» **Directions**: Ignoring the pictures, repeat every entry below exactly as it appears.

» **Provided material**:
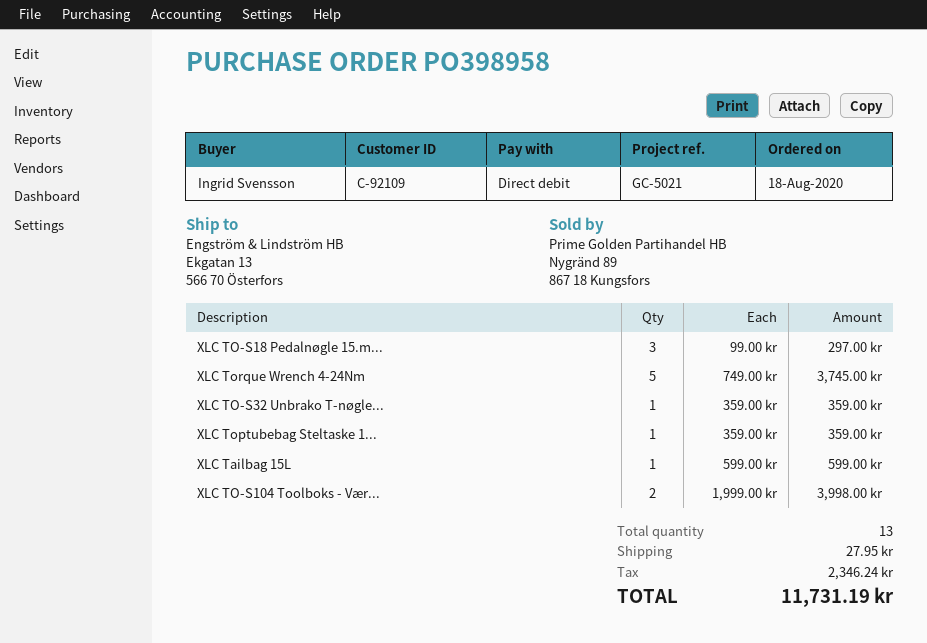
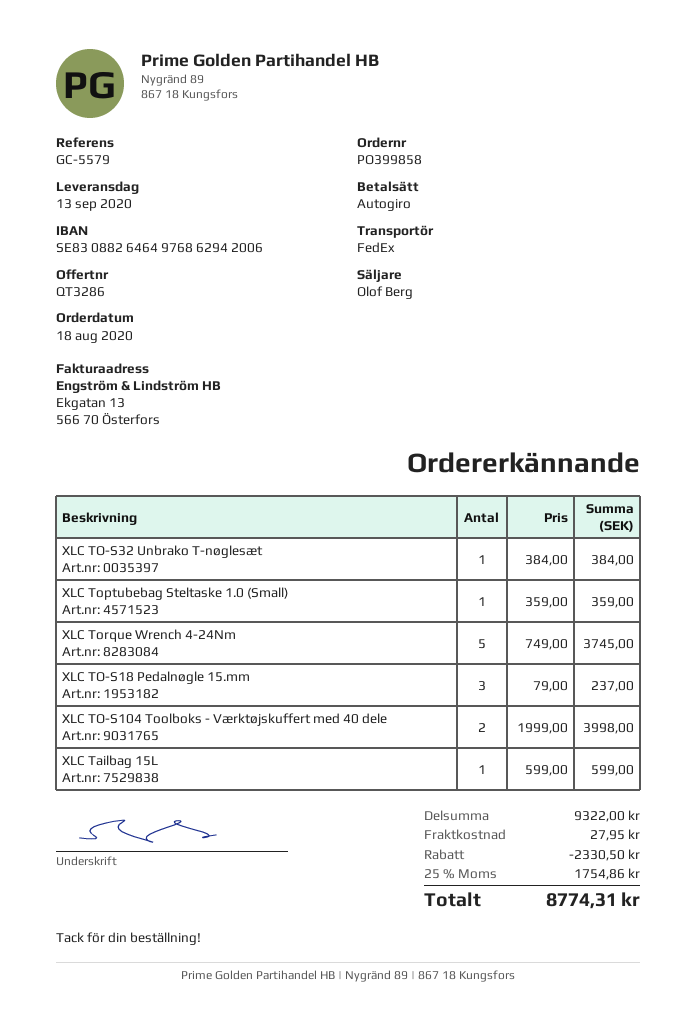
order number: PO398958 -> PO399858
reference: GC-5021 -> GC-5579
XLC TO-S18 Pedalnøgle 15.m...: 3 x 99.00 = 297.00 -> 3 x 79.00 = 237.00
XLC TO-S32 Unbrako T-nøgle...: 1 x 359.00 = 359.00 -> 1 x 384.00 = 384.00
discount: none -> 2330.50
tax: 2346.24 -> 1754.86
total: 11731.19 -> 8774.31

» **Solution to the exercise**:
order number: PO398958 -> PO399858
reference: GC-5021 -> GC-5579
XLC TO-S18 Pedalnøgle 15.m...: 3 x 99.00 = 297.00 -> 3 x 79.00 = 237.00
XLC TO-S32 Unbrako T-nøgle...: 1 x 359.00 = 359.00 -> 1 x 384.00 = 384.00
discount: none -> 2330.50
tax: 2346.24 -> 1754.86
total: 11731.19 -> 8774.31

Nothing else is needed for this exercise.